September 2008 to April 2018: Sustained lava lake[edit]

Halemaʻumaʻu Crater aerial, 2010

The lava lake within Halemaʻumaʻu's Overlook Crater vent was visible nearly continuous from March 2008 until May 2018. During the period, the Overlook Crater slowly enlarged. The height of the lava lake fluctuated.

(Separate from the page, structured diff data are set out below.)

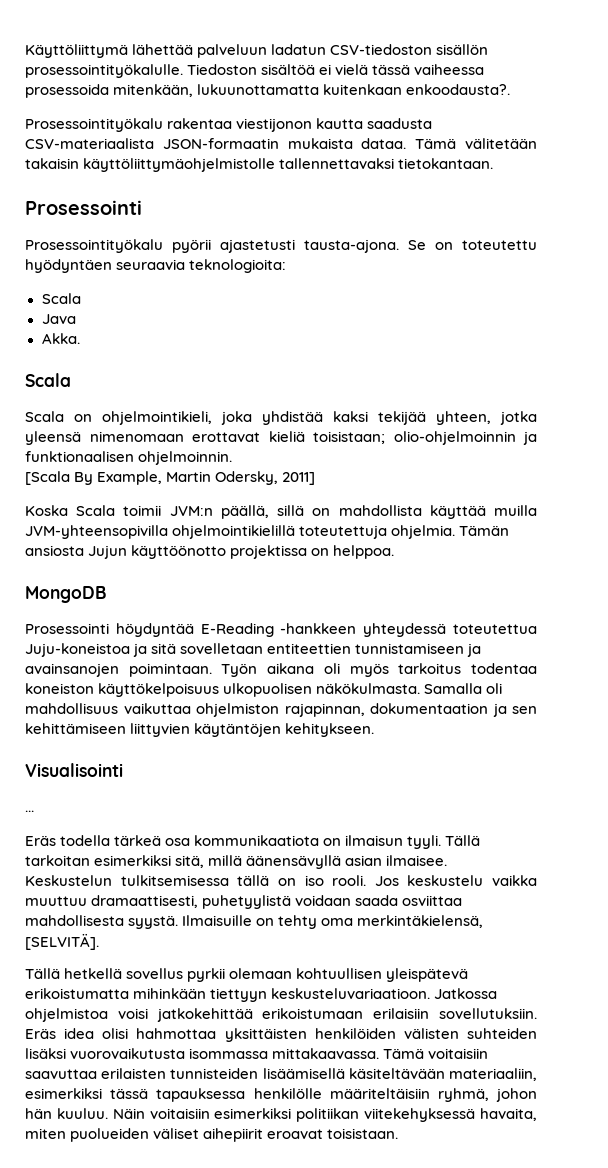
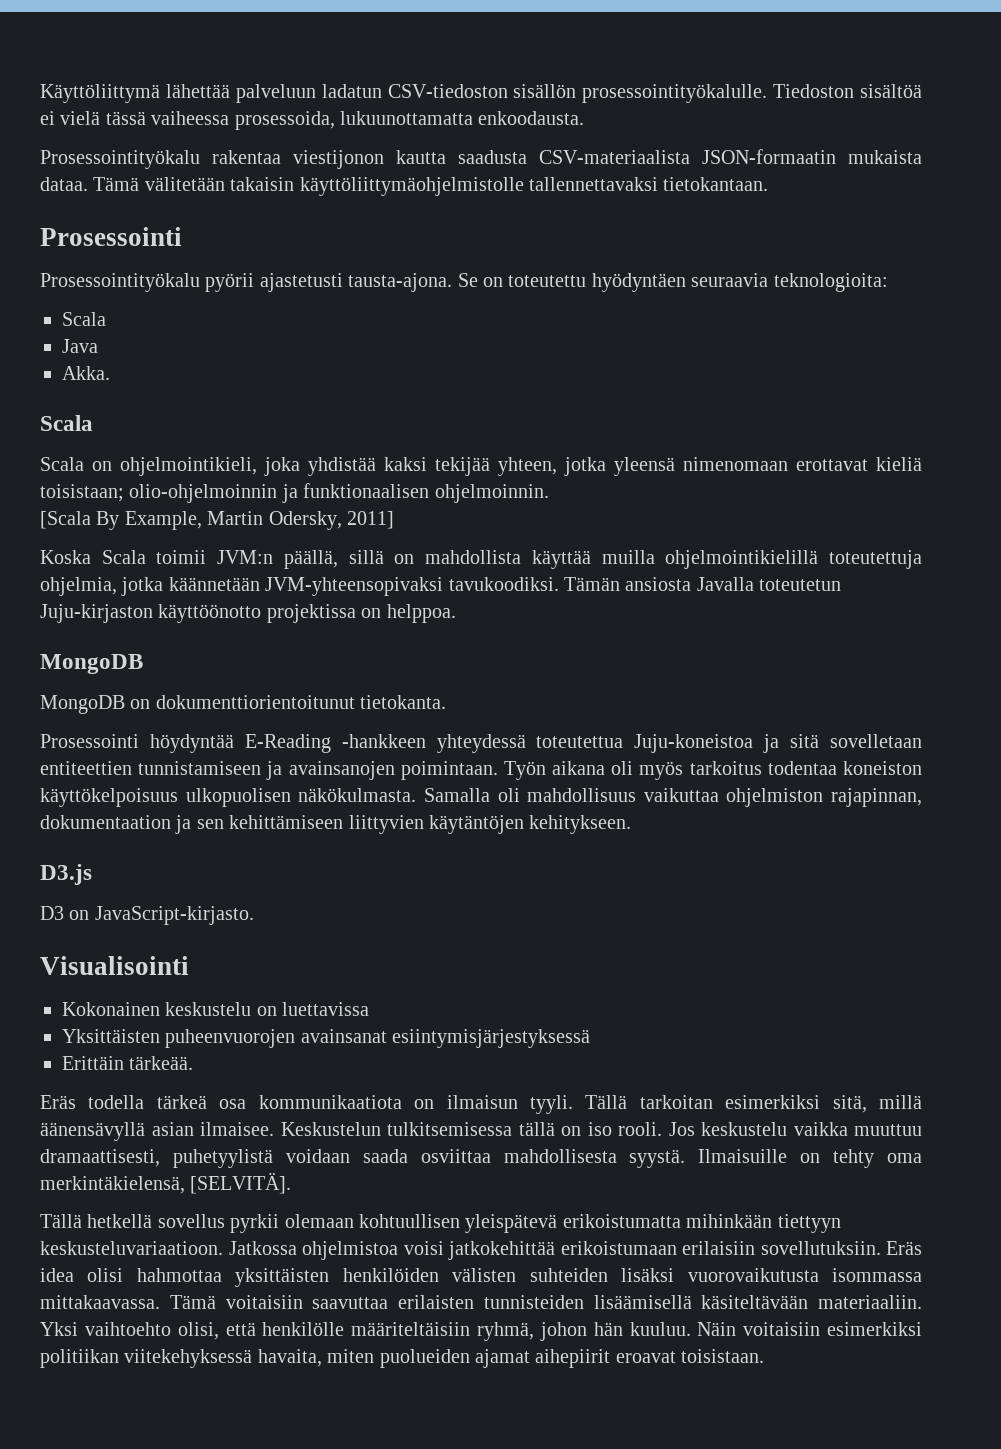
[25,84,511,98] prosessoida mitenkään, lukuunottamatta kuitenkaan enkoodausta?. -> [234,111,585,130] prosessoida, lukuunottamatta enkoodausta.
[25,525,168,539] JVM-yhteensopivilla -> (655, 557) none
[391,525,510,539] [25,545,128,559] ohjelmia. Tämän ansiosta Jujun -> [40,577,842,596] [40,604,153,623] ohjelmia, jotka käännetään JVM-yhteensopivaksi tavukoodiksi. Tämän ansiosta Javalla toteutetun Juju-kirjaston
(106, 594) none -> [40,695,447,714] // MongoDB on dokumenttiorientoitunut tietokanta.
[25,763,123,777] [25,810,34,812] Visualisointi // ... -> [40,864,92,885] [40,906,254,925] [40,956,189,975] [62,1002,370,1016] [62,1029,591,1048] [62,1056,194,1070] D3.js // D3 on JavaScript-kirjasto. // Visualisointi // Kokonainen keskustelu on luettavissa // Yksittäisten puheenvuorojen avainsanat esiintymisjärjestyksessä // Erittäin tärkeää.
[448,1068,537,1081] [25,1088,246,1102] materiaaliin, esimerkiksi tässä tapauksessa -> [818,1295,922,1309] [40,1322,256,1340] materiaaliin. Yksi vaihtoehto olisi, että
[153,1128,200,1139] väliset -> [474,1349,530,1368] ajamat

In May 2015, the lake rose high enough to spill onto the Halemaʻumaʻu crater floor for the first time, adding a layer of lava approximately 30 feet (9 m) thick to the crater floor.[19][20]

For three years from 2015 to 2018 the lava lake level remained close to the rim, with a further minor overflow event in October 2016 and a significant one in April 2018 that covered a majority of the crater floor in new lava.[21][9]

In April 2018, a significant series of overflows had reportedly covered most of the Halema'uma'u Crater floor with new lava.[22]

April to July 2018: Drainage of lava lake and the collapse of the summit[edit]

On April 30, the Pu'u O'o crater on Kīlauea's east rift zone collapsed. Several days later, lava began to emerge from fissures on the lower east rift zone in Leilani Estates. On May 1, concurrent with the shift of activity on Kīlauea's east rift zone, the summit lava lake within Halemaʻumaʻu's Overlook Crater began to drop; the US Geological Survey's status update on the evening of May 6 reported that Halemaʻumaʻu‘s Overlook Crater lava lake had dropped by 722 feet (220 m) since April 30.[23][24] By May 10, the lava lake was no longer visible.[25] Geologists believed that the draining of the lava lake was driven by a steady withdrawal of magma from Kīlauea's summit to feed the eruption on the volcano's lower east rift zone.[26] Several small explosive events occurred between May 16 and May 26, ejecting ash and small blocks within a few hundred meters of the vent.[26] An explosion on May 17 created an ash plume that reached 30,000 feet above sea level.[25]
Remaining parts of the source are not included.